Transcript
ROBERT SIEGEL, HOST:
Twenty-nine prominent American scientists have written a letter to President Obama praising the Iran nuclear deal. They call its terms stringent. Congress is expected to disapprove the Iran deal, and the president is hoping to find enough members of the House or the Senate to sustain his veto of Congress' disapproval. Well, having lost the support of New York Democratic senator Chuck Schumer last week, the president's battle for hearts and minds on Capitol Hill is getting tougher, and the scientists' letter is likely to be cited in support of the Iran deal. Joining us is one of its authors, physicist Richard Garwin. Thanks for talking with us once again.
RICHARD GARWIN: Glad to be with you.
SIEGEL: The objective of the Iran talks was to prevent Iran from developing a nuclear weapon. Does the agreement achieve that, or does it defer for several years their ability to develop a weapon?
GARWIN: Well, I think it's a good step and will be in support of security of the United States and Israel and our European partners.
SIEGEL: For 10 years, for 15 years or for longer than that?
GARWIN: Well, for as long as Iran doesn't want to develop nuclear weapons. You know, Iran, at any time, could abandon the agreement, and then they would be years away from having a nuclear weapon, but they would be doing it out in the open rather than secretly. And that would provoke response from most of the world, certainly from the United States and Israel.
SIEGEL: Senator Schumer, in his explanation for his opposition, wrote that - and I'm quoting now - "after 10 to 15 years, Iran would be a nuclear threshold state. With the blessing of the world community, Iran would have a green light to be as close, if not closer, to possessing a nuclear weapon than it is today." And he wrote this. "If Iran's true intent is to get a nuclear weapon under this agreement, it must simply exercise patience."
GARWIN: Well, 10 or 15 years is not nothing. We will have the same options in preventing the acquisition of a nuclear weapon by Iran at that time as we have now. And that's plenty of time for them to see that nuclear weapons are not in their interest. Now, for what it's worth, the ayatollah Khomeini has proclaimed that nuclear weapons are counter to the Islamic religion. And that's something, but we don't take that on trust. We have verification, and we have tools for intervention if all else fails.
SIEGEL: The group of scientists, Dr. Garwin, who signed your letter are often people who, like you, have advised the government or worked with the government on nuclear weapons and arms control. As we once talked about here, you actually, as a very young man, designed the first H-bomb. But are these essentially scientific questions, or are they political judgments? That is, either we choose to have a diplomatic channel with Iran or we choose to confront them with threats of isolation, if not force.
GARWIN: Well, we like to believe that technical and scientific facts underlie political judgments. If you believe that we will be blind to our own intelligence, that we will not respond to evidence in the future, then I still don't believe you would reject this agreement.
SIEGEL: Dr. Garwin, one other question. Is it technologically feasible? And given where there is uranium and how one comes by it or what bombs are on the market, could they do it?

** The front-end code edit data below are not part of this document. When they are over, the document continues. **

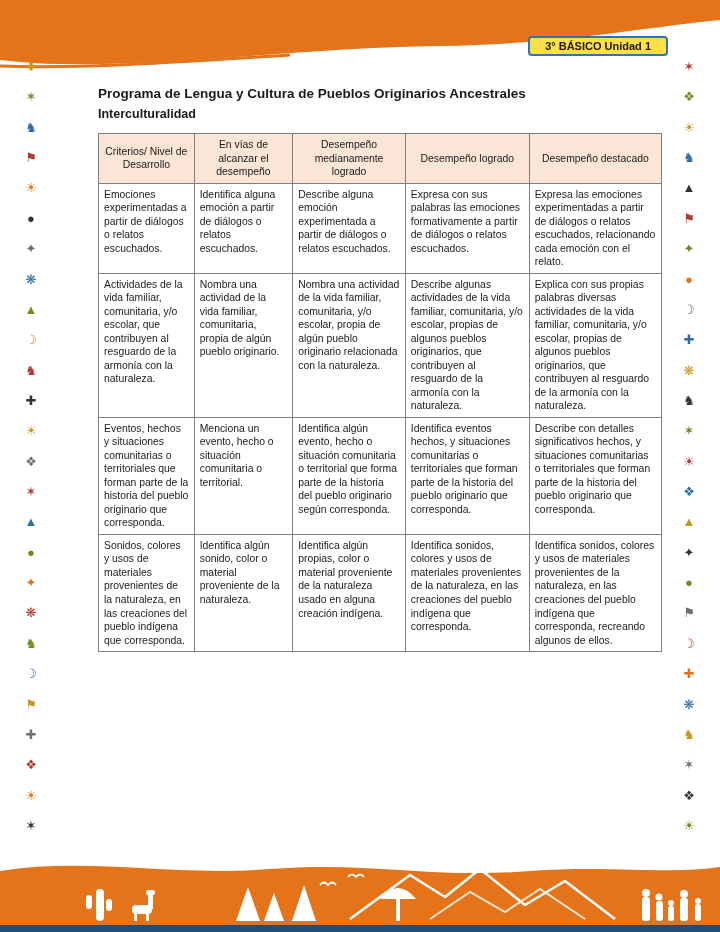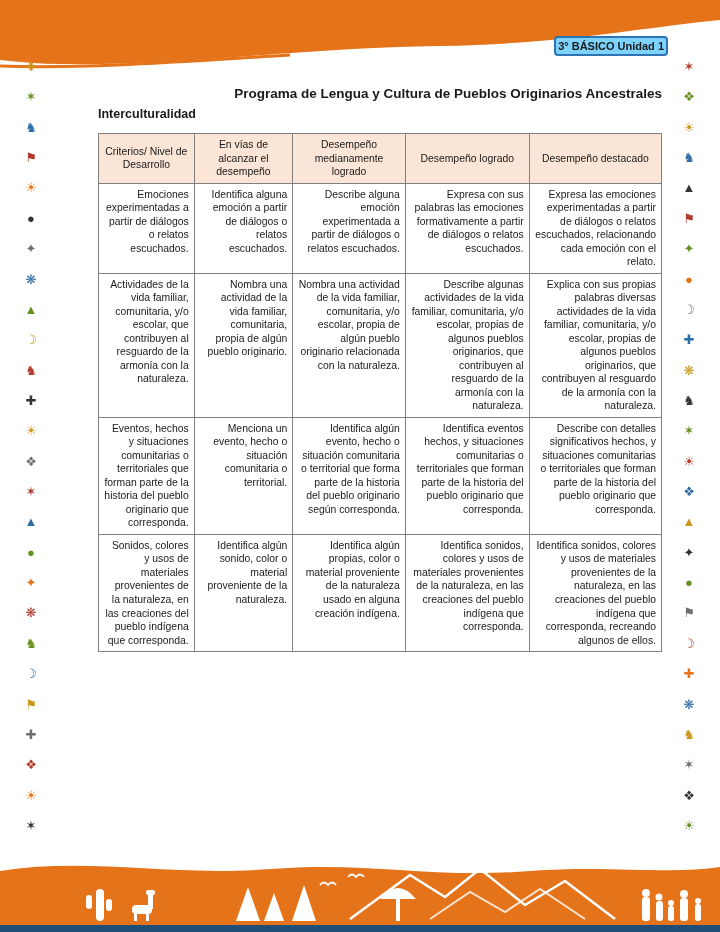--- a/index.html
+++ b/index.html
@@ -4,44 +4,44 @@
 <style>
   html,body{margin:0;padding:0;background:#fff;}
   body{width:720px;height:932px;position:relative;overflow:hidden;
        font-family:"Liberation Sans",sans-serif;color:#1a1a1a;}
   .page{position:absolute;inset:0;background:#fff;}
 
   
   .top-band{position:absolute;top:0;left:0;width:720px;height:72px;z-index:1;}
 
   
-  .badge{position:absolute;top:36px;right:52px;z-index:5;background:#7dd3fc;
-         border:2px solid #2E74B5;border-radius:4px;padding:2px 2px;
+  .badge{position:absolute;top:36px;right:52px;z-index:5;background:#fde047;
+         border:2px solid #2E74B5;border-radius:4px;padding:2px 15px;
          font-size:11px;font-weight:bold;white-space:nowrap;}
 
   
   .side-strip{position:absolute;top:60px;bottom:100px;width:30px;z-index:2;
               display:flex;flex-direction:column;justify-content:space-between;
               align-items:center;}
   .side-strip.left{left:16px;}
   .side-strip.right{right:16px;}
   .picto{font-size:13px;line-height:1;display:block;}
 
   
   .content{position:absolute;left:98px;top:76px;width:564px;z-index:3;}
-  .program-title{font-size:13.5px;font-weight:bold;text-align:right;margin:10px 0 4px;}
+  .program-title{font-size:13.5px;font-weight:bold;text-align:left;margin:10px 0 4px;}
   .subtitle{font-size:12.5px;font-weight:bold;text-align:left;margin:6px 0 12px;}
   .banner{background:var(--banner_blue,#3D7CC9);border:1px solid #BDD6EE;color:#fff;
           text-align:center;font-family:"Liberation Serif",serif;font-weight:bold;
           font-size:16.5px;letter-spacing:.5px;padding:6px 0;margin:0 0 18px;}
   .intro{font-size:11.6px;line-height:1.38;text-align:justify;margin:0 0 9px;}
 
   table{width:100%;border-collapse:collapse;table-layout:fixed;}
   th,td{border:1px solid #7F7F7F;padding:4px 5px;font-size:10.4px;line-height:1.3;
-        vertical-align:top;text-align:right;word-wrap:break-word;}
+        vertical-align:top;text-align:left;word-wrap:break-word;}
   th{background:var(--peach,#FBE5D6);font-weight:normal;text-align:center;
      vertical-align:middle;}
 
   
   .footer{position:absolute;left:0;bottom:7px;width:720px;height:88px;z-index:1;}
   .bottom-bar{position:absolute;left:0;bottom:0;width:720px;height:7px;
               background:var(--bar_blue,#1F4E79);z-index:1;}
 </style>
 </head>
 <body>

GARWIN: They could not do it covertly. All of their uranium mining, processing, enriching is all covered. They could have a totally covert site, but people have to go back and forth from their normal lives to that site. And if they're enriching uranium, then there will be traces of enriched uranium elsewhere in the country. Verification of this agreement is airtight. Iran could, at some time in the future, reject the agreement and push to acquire a nuclear weapon. We would have more warning - far more warning - than if we didn't have such an agreement.
SIEGEL: Physicist Richard Garwin, IBM Fellow Emeritus, thank you very much for talking with us today.